Llega a su departamento cerca de las once. La reciben las camas sin hacer y un silencio total. Hace mucho que no está sola en su casa. Se saca los zapatos y se tira entre las sábanas revueltas. Enciende la radio y cierra los ojos. Se despierta, horas después, sobresaltada. Tiene hambre. Va hasta la cocina y abre la heladera. Extraña la sensación de elegir el menú sin presiones, sin reclamos, obviando el valor nutritivo. Opta por dos huevos fritos, sintiéndose ligeramente culpable: jamás permite que los chicos accedan al segundo, demasiado colesterol. Pone la mesa y saca la botella de vino del aparador. Cuando está mojando el segundo pancito en la segunda yema, suena el teléfono. Se levanta, disgustada por la interrupción: odia el huevo frío.

Mientras lava los platos, pone agua a a hervir. Prepara café y sirve dos tazas. Le alcanza una a Horacio, que debajo de un árbol, trabaja. Ella toma su café de pie, mientras mira a los chicos, jugando a la pelota.
Deja la taza en la cocina. Ve, por la ventana, el cantero de los rosales.

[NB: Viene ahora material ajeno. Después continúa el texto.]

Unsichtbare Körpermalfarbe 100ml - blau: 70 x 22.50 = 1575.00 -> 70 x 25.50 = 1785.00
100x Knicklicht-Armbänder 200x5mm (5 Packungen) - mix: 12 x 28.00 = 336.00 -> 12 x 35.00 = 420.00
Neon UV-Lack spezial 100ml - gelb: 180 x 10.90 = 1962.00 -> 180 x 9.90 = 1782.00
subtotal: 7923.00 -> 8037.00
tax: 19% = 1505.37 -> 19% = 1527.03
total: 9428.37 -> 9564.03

Necesitan agua. Sale. Busca la regadera y la llena.
Hace calor. Solo las chicharras y algún ocasional pelotazo quiebran el denso silencio de esa siesta de verano.
Mira el reloj. Todavía una hora por delante antes de volver a la oficina. Abandona el riego y, ansiando sombra, se sienta en la reposera de la galería. Cierra los ojos. Y, como le pasa cada noche antes de dormirse, cascadas de imágenes acuden, atravesándola. Los huevos fritos. El sonido del teléfono mezclado con el olor del hospital, con Horacio entre las sondas intentando contarle que iba en la ruta, resuelto a solicitar su traslado, cuando empezó a sentirse mal. Y después médicos y más médicos asegurándole que estaba fuera de peligro, asegurándole que se recuperará. Sin animarse a confesarle que sí, se recuperará, pero solo por la mitad.

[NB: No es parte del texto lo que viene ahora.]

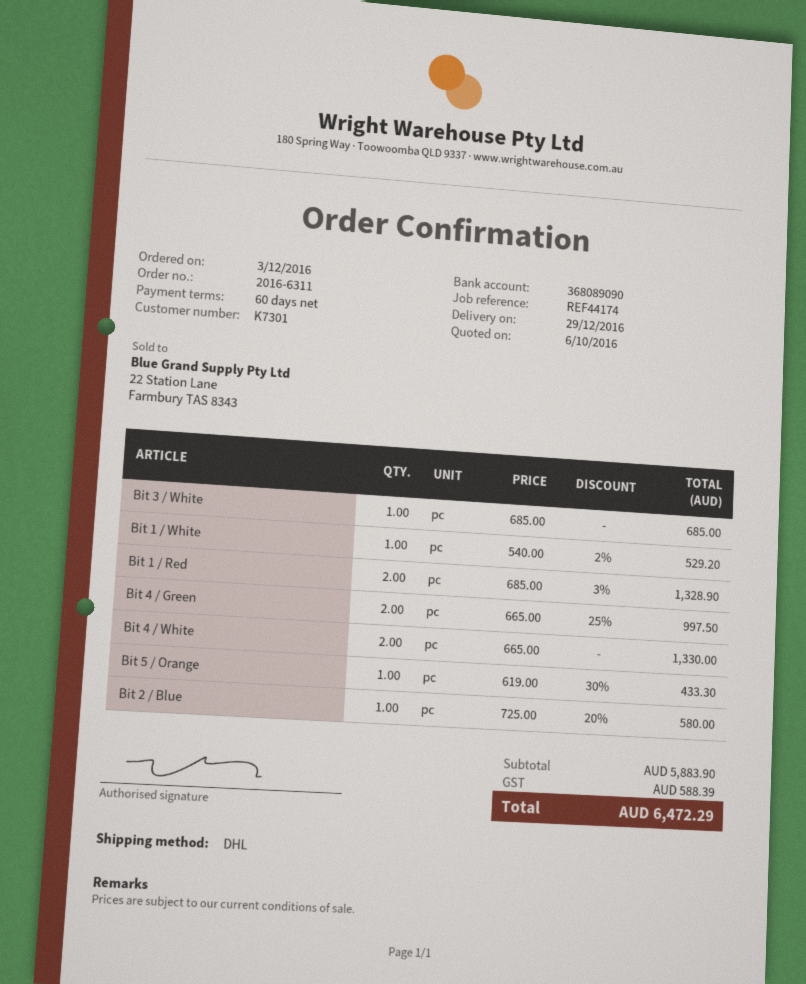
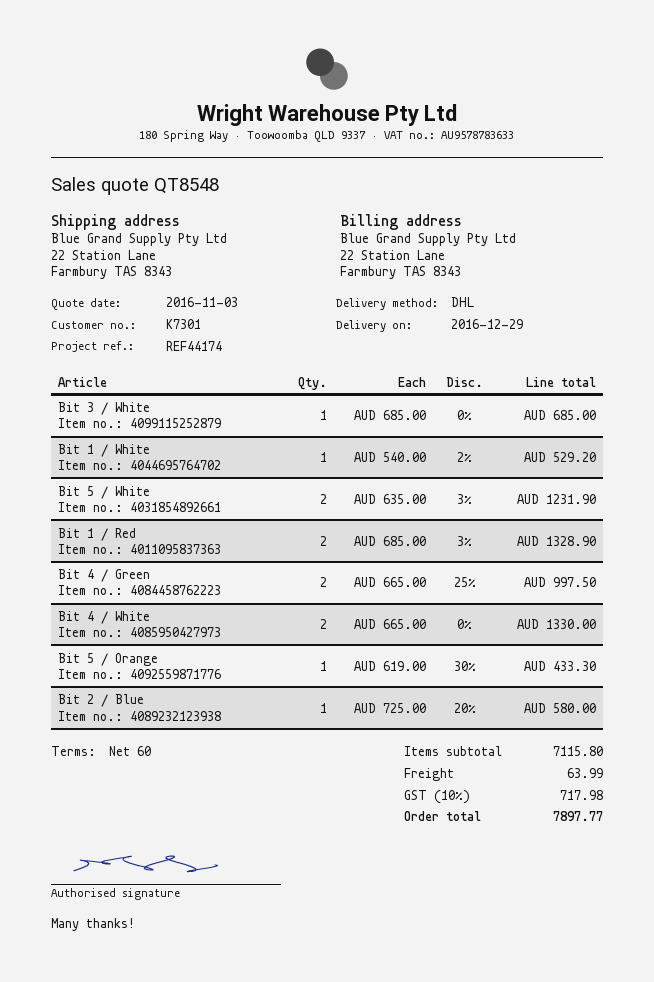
quote date: 2016-10-06 -> 2016-11-03
Bit 5 / White: none -> 2 x 635.00 - 3% = 1231.90
subtotal: 5883.90 -> 7115.80
shipping: none -> 63.99
tax: 588.39 -> 717.98
total: 6472.29 -> 7897.77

Abre los ojos y sacude la cabeza. Los chicos siguen jugando a la pelota, los rosales siguen calcinándose bajo el sol y Horacio sigue sentado bajo el árbol, enfrascado en mil papeles. Quizás al sentirse observado levanta la vista y le sonríe. Ella le devuelve la sonrisa. Algo le sube desde el abdomen, en remolino, ahogándola. Qué poco espacio se ha dado en esos seis meses para analizar sus sentimientos. Demasiado ocupada en la rehabilitación de Horacio, en la adaptación de los chicos al colegio nuevo, en su propia inserción laboral como para detenerse a pensar en sí misma.
Ahí está, sentada a la sombra, los pulmones empapados de aire puro, los ojos de pronto empapados de lágrimas. Las primeras vertidas desde el accidente. Lágrimas que empiezan a rodar por sus mejillas, irremediablemente. Y como nunca ha invertido energías en luchar contra lo irremediable, las deja correr. Solo te pido que no te quedes a mi lado por lástima.
Se incorpora, enjugándose las lágrimas, a ofrecerle otro café.